Alkek Library’s shelves may have fewer new additions in the coming years.
The library houses more than 1.4 million printed books and 300 databases. Joan Heath, assistant vice president of the university library, said each department has been notified some print subscriptions may be cancelled. Print subscriptions in question are those available in online databases.
“We have indicated it is our intention to drop the print (version) as long as there is adequate access online,” Heath said.
The online access depends on the insurance policy with each database and its publisher. Heath said most databases will allow permanent subscriptions for online publications and journals.
“As electronic journals were just starting out you could start getting a journal online, but as soon as you stopped subscribing, it was all gone,” Heath said. “Whereas in the print world you got a magazine and you had it in print, even if you stopped subscribing or the publisher folded.”
She said the library now has access to the databases for an extended period of time.
“Now there are services that allow the library to — even if we cancel our subscription or the publisher discontinued publishing — retain online access to those years that we subscribed,” Heath said.
The library uses acquisition funds comprised of library fees and higher education assistance funds. Each department within the university is given a yearly library budget to spend on databases, books and journals. Heath said the databases range in costs from $1,000 to $99,000 per subscription each year, meaning the funds have to be watched closely.
“The costs of databases tend to be substantial, and every year there is a subscription cost and then there is inflation so there tends to be a bit of an increase each year,” Heath said. “So over time, if you are subscribing to 300 databases, it can add up to be significant, and that leads to the issue of the library’s ability to keep up.”
Heath said there are different types of funds to cover the databases.
Paivi Rentz, administrative librarian, said there is a team charged with selecting and overseeing the databases.
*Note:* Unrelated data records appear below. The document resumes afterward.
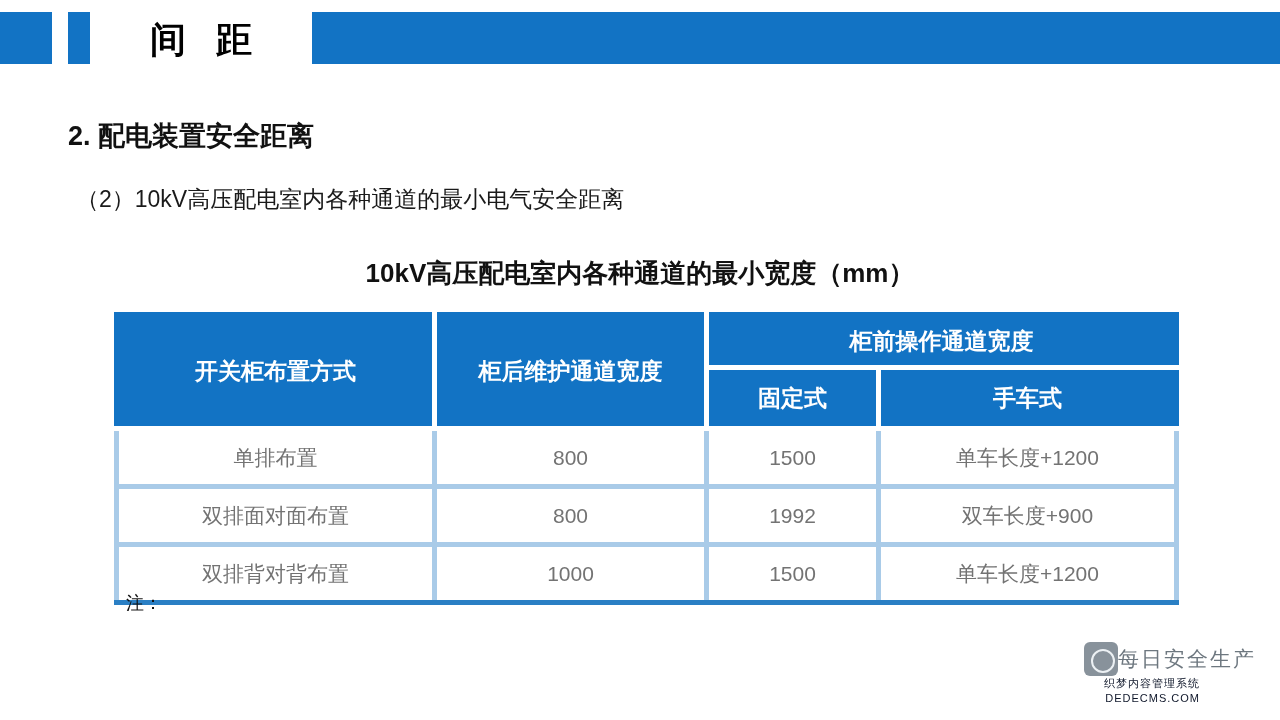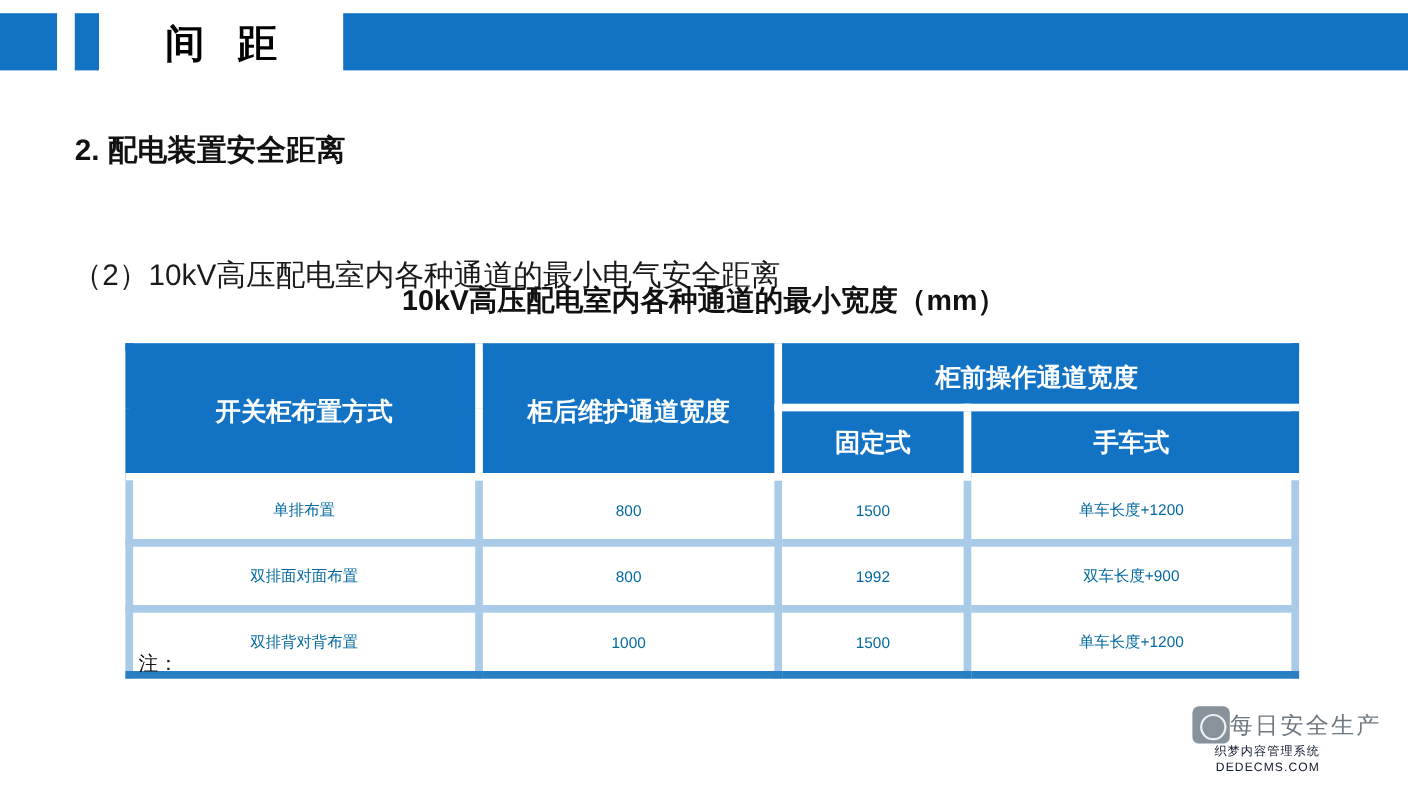"（2）10kV高压配电室内各种通道的最小电气安全距离" .sub-line { font-size: 27px -> 23px; left: 66px -> 76px; margin-top: 48px -> none }
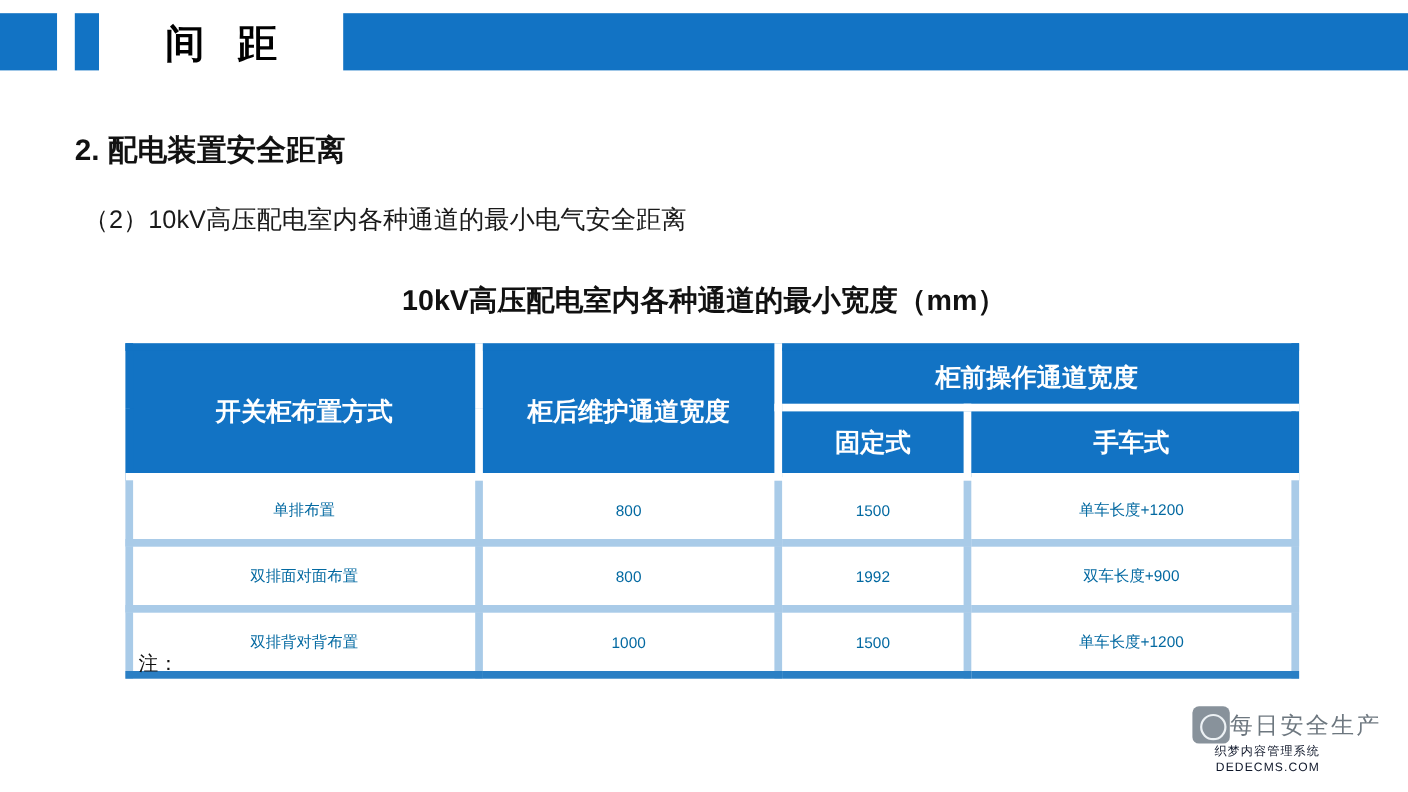"柜前操作通道宽度" table.data th, table.data td { border: 7px solid #c4b5fd -> 5px solid #c4b5fd }
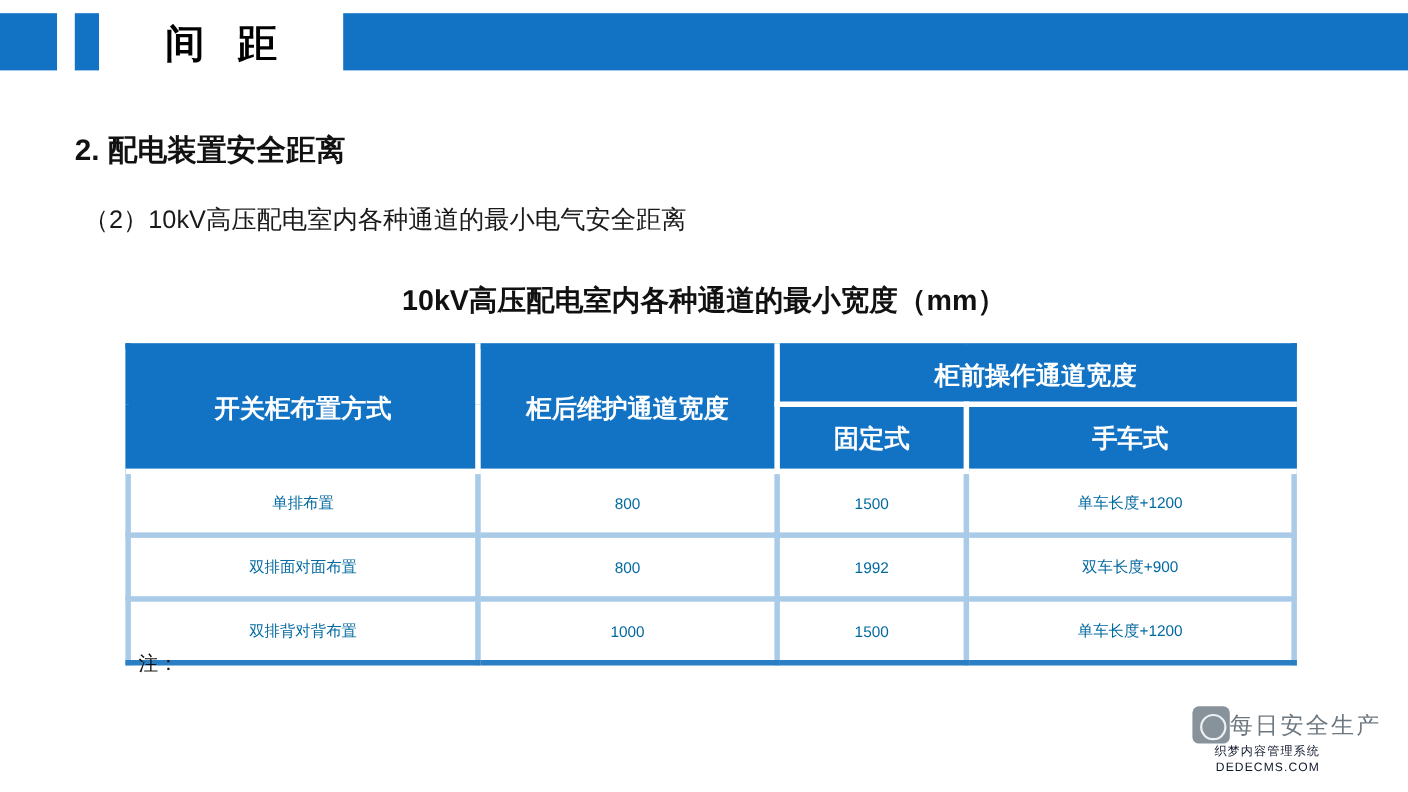"单排布置" table.data tbody td { color: #0369a1 -> #737373; font-size: 14px -> 21px }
“We get together several times a year to look at what has been requested, what is new out there and it is kind of what would be most beneficial to everyone,” Rentz said.
Rentz said the introduction of better products and unused sites can lead to the termination of a database.
Departments will fund databases within their own budgets in some cases, in order to gain access to the online source in the library’s collection. However, sometimes the cost of a database can be more than one department can pay.
“If there is a department who would like to get access to a database and they can’t afford it on their own, we go to other departments to try and raise the money,” Rentz said.
Rentz said the library will not fund databases for specific departments if it does not fall within their budget.
“If the database is very subject specific and we don’t feel it is a good use for the library’s money, we try to find the departments that might be able to pay for it,” Rentz said.
J. F. De la Teja, chair of the history department, said they do not spend their library budget on databases.
“Because of the nature of history, we work mostly with books,” De la Teja said. “Since history seems to be a broad and national, we normally cannot find a database that fits those guidelines, because it would probably only be helpful to a few people within the department.”
Roseann Mandziuk, professor in the department of communication studies, said their division primarily uses EBSCO, which is within the library budget.
“There are times, however, when we might go outside the databases to consult the same in humanities, and that is going to interest faculty members and students,” Mandziuk said.
Heath said the number of databases will continue growing.
“This has been a developing part of the literature for quite a while now, and we are fortunate in recent years to have the funds to add to the database collection,” she said.